Variables & Types (Under the hood)

This posts delves a little deeper in to variables in both Python and Kotlin.

Nobody Expects….

In many languages, the simplest variables operate like a calculator memory: A value is stored in the memory, and can be retrieved later. Python simply does not work this way, and until you realise that, some results are unexpected. Consider the following code.

>>> a = [1, 2, 3]
>>> b = a
>>> b
[1, 2, 3]
>>> b[0] = 5
>>> b
[5, 2, 3]  
# b has been expected
>>> a
[5, 2, 3]
# but a is also changed, was that expected? 

It turns out that a does not initially contain the list [1, 2, 3] the way a calculator memory holds a number, but rather ‘points to’ the list with the value [1, 2, 3] , and setting b=a results in b pointing to the same list. This means a and b are now sharing the same list. So changing the list pointed to by b is also changing the list pointed to be a. Hence, the result above.

Pointers in Python (and Kotlin)

So, as shown in the example above, variables in Python are all what is known in the language ‘c’ as pointers. The value for the variable is value at the location that is ‘pointed to’. Some operations create a new value at a new location, which then requires the variable to point to the new location. Experiments with the location are easy in Python. The function ‘id’ will give the location of any value (also know as an object, as in Python all values are objects).

>>> a = [1, 2, 3]
>>> id(a)  #find where 'a' is pointing
# note:  actual id value will change depending on what has run before
>>> b = a
>>> id(b)
>>> b is a  # 'is` compares the id() of each
>>> b
[1, 2, 3]
>>> b[0] = 5
>>> b is a  # are the still the same list?
>>> b
[5, 2, 3]  
# that data at b has been expected 
>>> id(b)  # even though b is still the same
>>> a  # so value at a is the same list as b still
[5, 2, 3]
>>> b = b +  [4]
>>> id(b)
# ok....b is now pointing to a different place, so this made a new list!
>>> b is a  # are b and a still the same? 
>>> b  # does new list have the right value?
[5, 2, 3, 4]
>>> a  # a should not have been changed, still the old list
[5, 2, 3]
>>> id(a)

Hopefully the above illustrates how Python variables work, and Kotlin variables behave in basically the same way, with any differences in behaviour explained later in this page.

The behaviour is: The variable contains the `id` of an object in memory. Some calculations can change the value at that id, but most calculations will produce a result stored in a new location, and change the id value of the variable to point to this new location. So how do we know which calculations do which of these two options? Keep reading 🙂 First the background of the next topics, then shared modifications.

Primitive Values vs Reference/Pointer Variables.
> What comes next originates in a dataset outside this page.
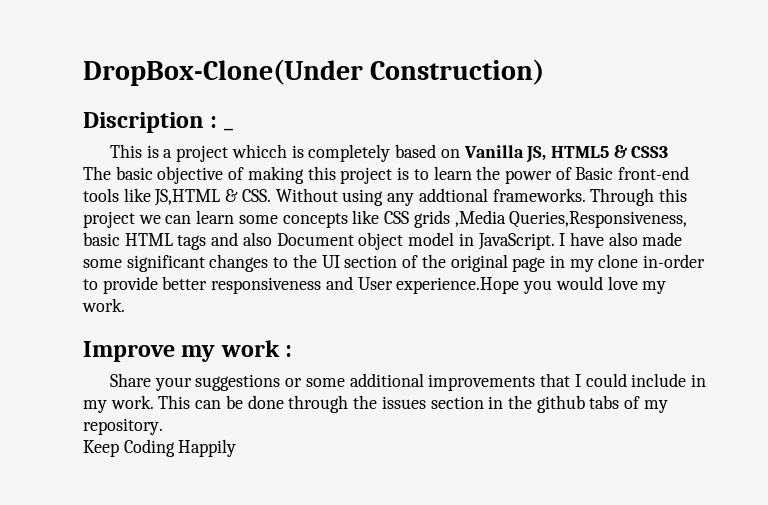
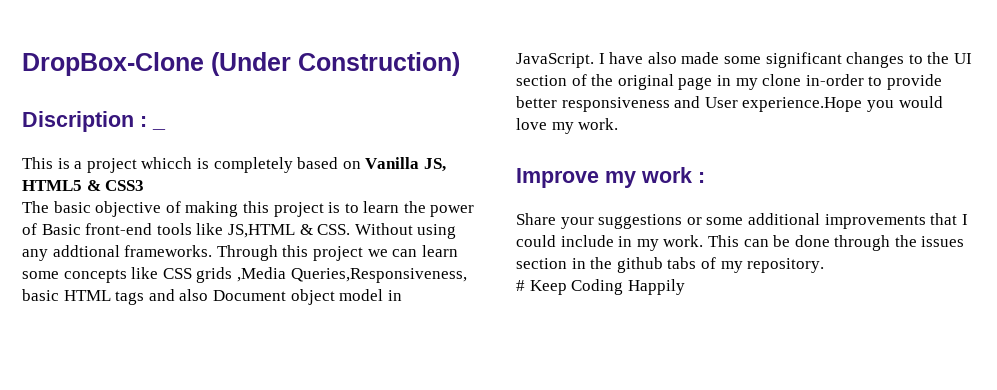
[83,59,363,86] DropBox-Clone(Under -> [22,52,291,76] DropBox-Clone (Under
(163, 426) none -> [516,280,525,291] #

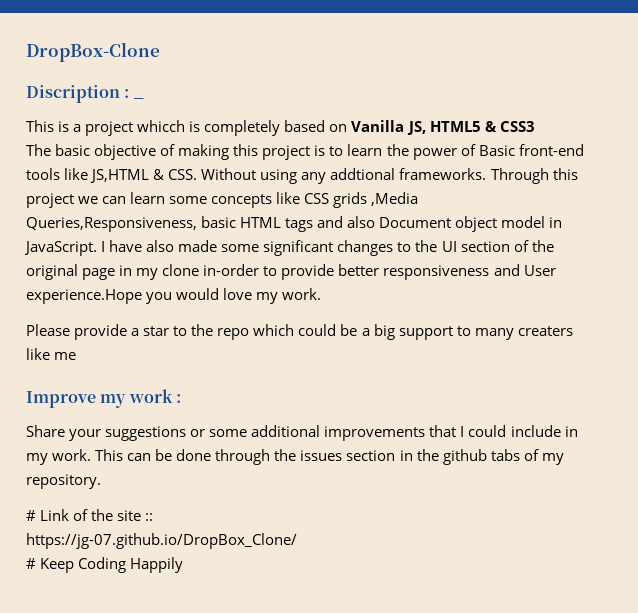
[211,52,460,76] (Under Construction) -> (160, 52) none
(619, 124) none -> [26,324,573,340] [26,348,77,360] // Please provide a star to the repo which could be a big support to many creaters like me
(825, 265) none -> [26,509,154,521] [26,533,297,549] // # Link of the site :: // https://jg-07.github.io/DropBox_Clone/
Primitive Types as used in Java, C, C++ etc

The concept of primitive values is simple. Allocate an area of memory to hold the value. Call the allocated area of memory a ‘variable’ and give it a name. To change the value of the variable, change the value in the memory. As each variable has its own memory, there are no side effects of changes to other variables. In Java and C, data of the basic types: Boolean (true/false), numeric values (float, integer, long integer etc), character and even character strings all work by this ‘fixed area of memory allocated to each variable’ approach.

With primitive types, the classic a = b requires copying the data from the memory allocated to b to the memory allocated to a.

Reference/Pointer Variables in Java, C. C++ etc

All those ‘Primitive’ types were a fixed size for every possible value, but almost all data other than the primitive types can have the potential to change in size when the value changes. Consider a string that starts with the value “Hello” but may later change to have the value “Hello World”. Lists and dictionaries can grow dynamically. Objects values can vary in size either when the object contains values that vary in size, or even just when there may be sub classes. If a variable is declared as class ‘Shape’, then it could be set to an object of the sub-class ‘CircleShape’ which could require additional memory.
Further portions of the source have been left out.